Тут, будто по мановению волшебной палочки, все меняется. Вовлеченный в оживленный человеческий круговорот, Гарик вслушивается в разговор, вглядывается в лица. Сомнения нет, на лицах здесь можно разглядеть отсвет особенного выражения, и он ищет, какими словами описать его. Подобного ли рода отсвет ложится на лица воинов, готовых выступить в поход? Вероятно. Тут можно бы сказать «деловое выражение лиц», «напряженное выражение лиц», «задорное, с вызовом выражение лиц», «спокойное, будто ничего особенного не происходит, выражение лиц» и так далее, и так далее. Но подготовлен ли наш герой к тому, чтобы найти верные слова? В «Докторе Живаго» Пастернак через своего героя с презрением говорит о людях, не способных найти слова для описания новых (революционных) событий тогдашней жизни, и в тех условиях можно понять его презрение. Русская культура была тогда в высшей степени «на ходу времени» и потому в высшей стадии развития, она достаточно подготавливала людей, чтобы уметь находить слова для любых ситуаций. Но что же делать тем, кто был намеренно лишен подобной подготовки? Кого человеческое общество статус-кво приучило – хотел он того или нет – к ощущению, что выражения человеческих лиц после всего не намного отличаются от выражения лиц гипсовых скульптур, расставленных по площадям и паркам нашей страны? Поэтому автор отказывается от попытки каких-либо определений и только констатирует факт, что атмосфера здесь действует на Красского странным образом. Быка притянули за шею, и он нашел себя в компании себе подобных – ведут же они себя таким образом, будто никакой веревки на шее! Он озирается сперва с недоумением, потом с удивлением, потом с одобрением. Какая замечательная идея: изобразить, будто отсвет на лицах – это свет, идущий изнутри тебя самого, а не отражен от стада! Какая человеческая, исполненная достоинства идея! Особенно в подобных обстоятельствах, когда замкнутый круг вокруг тебя особенно безнадежно замкнут: ведь это единственный шанс прорвать его! Проходит менее получаса с тех пор, как Гарик объединился с толпой, и он замечает, насколько изменился. Вот он глядит в сторону милиционеров, но, оказывается, совсем другими глазами. На его лице теперь играет усмешка: неужели это те самые ангелы-хранители, которых я только что опасался обидеть? Но это же довольно усталые и незначительные людишки, никакой символики, стоит ли вообще обращать на них внимание, право. Есть более важные дела в жизни.

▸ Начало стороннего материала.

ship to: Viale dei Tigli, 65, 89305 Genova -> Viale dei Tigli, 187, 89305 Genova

Глава 4Далее, все в том же направлении

Следующий этап был посещение ОВИРа. ОВИР находился в тихом Армянском переулке, здесь не было ни толпы, ни милицейских машин. Здесь он оказывался наедине со старой Москвой, которая мирно и выжидательно глядела окнами одноэтажных особнячков: свой или опять предатель? Такая тишина, и никакой самозащиты, никакого оправдания. Он шел до последнего, как и перед синагогой, по противоположной стороне, изображая случайную прогулку. И опять задержался напротив, стараясь потянуть жалкий обман. А затем, как вор, как тать, перебежал улицу и стал крутить круглую медную ручку парадной двери. И тут случилось странное. Откуда ни возьмись вывернулся старик-еврей на костыле, и, как только Гарик отворил дверь, еврей тут же протиснулся мимо.

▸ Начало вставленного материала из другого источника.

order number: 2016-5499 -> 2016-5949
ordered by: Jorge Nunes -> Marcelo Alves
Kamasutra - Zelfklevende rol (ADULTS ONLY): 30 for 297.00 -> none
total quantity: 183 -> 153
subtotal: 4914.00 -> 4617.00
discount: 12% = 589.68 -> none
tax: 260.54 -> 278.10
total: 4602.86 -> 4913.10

Они оказались в пустой приемной, у входа в которую располагался дежурный милиционер в чине лейтенанта. В центре приемной была стойка, на которой находились образцы заполнения различных анкет. Гарик стал их копировать. Он нервничал, всем своим видом стараясь показать, насколько ему нет дела ни до милиционера, ни до старика. С милиционером у него оставался все тот же поединок райского человечка с мистическим представителем власти. К старику же он испытывал брезгливое презрение. Старик, в свою очередь, тоже выказывал, насколько ему нет никакого дела до Гарика, и все крутился у двери к инспектору, занимающемуся поездками в Восточную Европу. Вот смех: как же, вот какого рода поездки его интересуют (только там его и ждали)! Наконец, старик нарушил молчание и заискивающе обратился к лейтенанту: «А и скажите, товарищ капитан, а и здесь подают на выезд в народно-демократические страны?»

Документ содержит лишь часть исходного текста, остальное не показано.